|  | L'épopée des 47 ronins est une facette particulière du joyau que constitue l'âme japonaise. Elle appartient tout autant à l'histoire de la noblesse guerrière qu'à l'inconscient populaire japonais. Elle crée ainsi un sentiment d'unité de ce peuple fondée sur l'appartenance à une identité dont les constituants principaux sont la loyauté, le désir de justice et l'honneur.

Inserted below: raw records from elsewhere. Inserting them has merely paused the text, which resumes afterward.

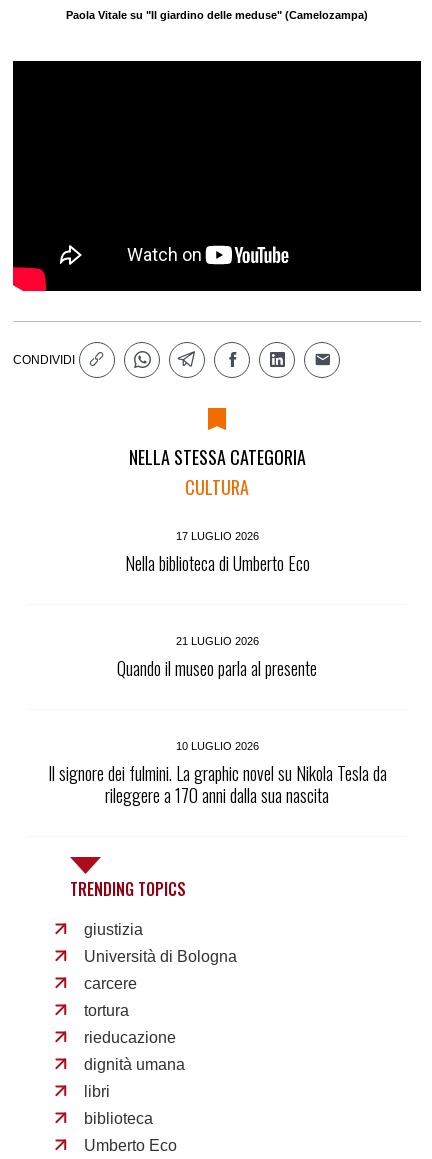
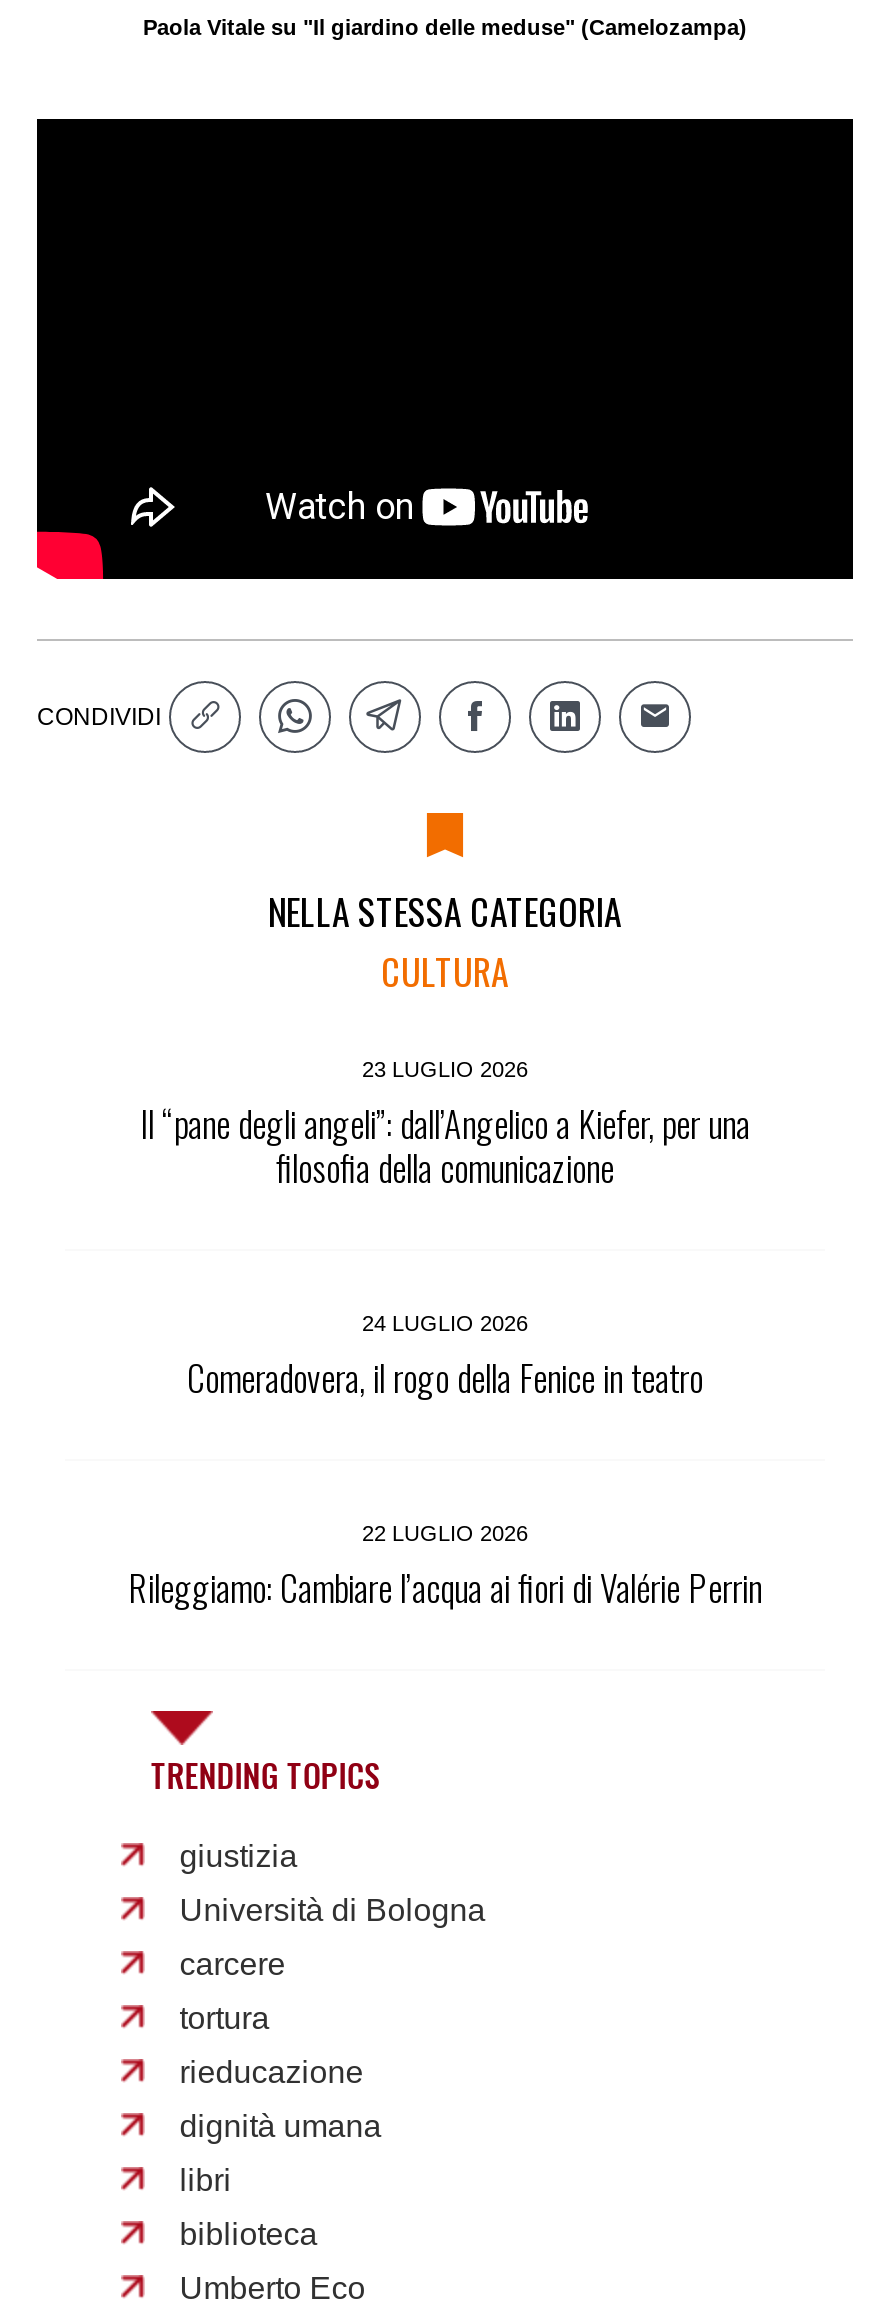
- 17 LUGLIO 2026
- Nella biblioteca di Umberto Eco
+ 23 LUGLIO 2026
+ Il “pane degli angeli”: dall’Angelico a Kiefer, per una
+ filosofia della comunicazione

- 21 LUGLIO 2026
- Quando il museo parla al presente
+ 24 LUGLIO 2026
+ Comeradovera, il rogo della Fenice in teatro

- 10 LUGLIO 2026
- Il signore dei fulmini. La graphic novel su Nikola Tesla da
- rileggere a 170 anni dalla sua nascita
+ 22 LUGLIO 2026
+ Rileggiamo: Cambiare l’acqua ai fiori di Valérie Perrin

Un groupe de samouraïs est laissé sans chef après la condamnation de leur daimyô, Hasano Naganori, au suicide rituel par le shogun pour avoir blessé Kira Yoshinaka, maître des cérémonies de la maison du shogun, qui l'avait insulté. Les 47 ronins décident de le venger en tuant Kira. Cette histoire est remarquable car aucun des 47 n'hésitera à perdre son honneur pour garder sa clandestinité en attendant le moment d'agir. Aucun n'hésitera non plus à donner sa vie pour sauver l'honneur de son prince, de son clan et le sien. |
Le suicide d'une mère, accompli pour que la main de son fils ne tremble pas en pensant à elle au moment de frapper et de mourir, est à l'image des sentiments profonds d'un peuple sûr de pouvoir agir sur sa destinée parce que chacun est capable de regarder sa mort en face.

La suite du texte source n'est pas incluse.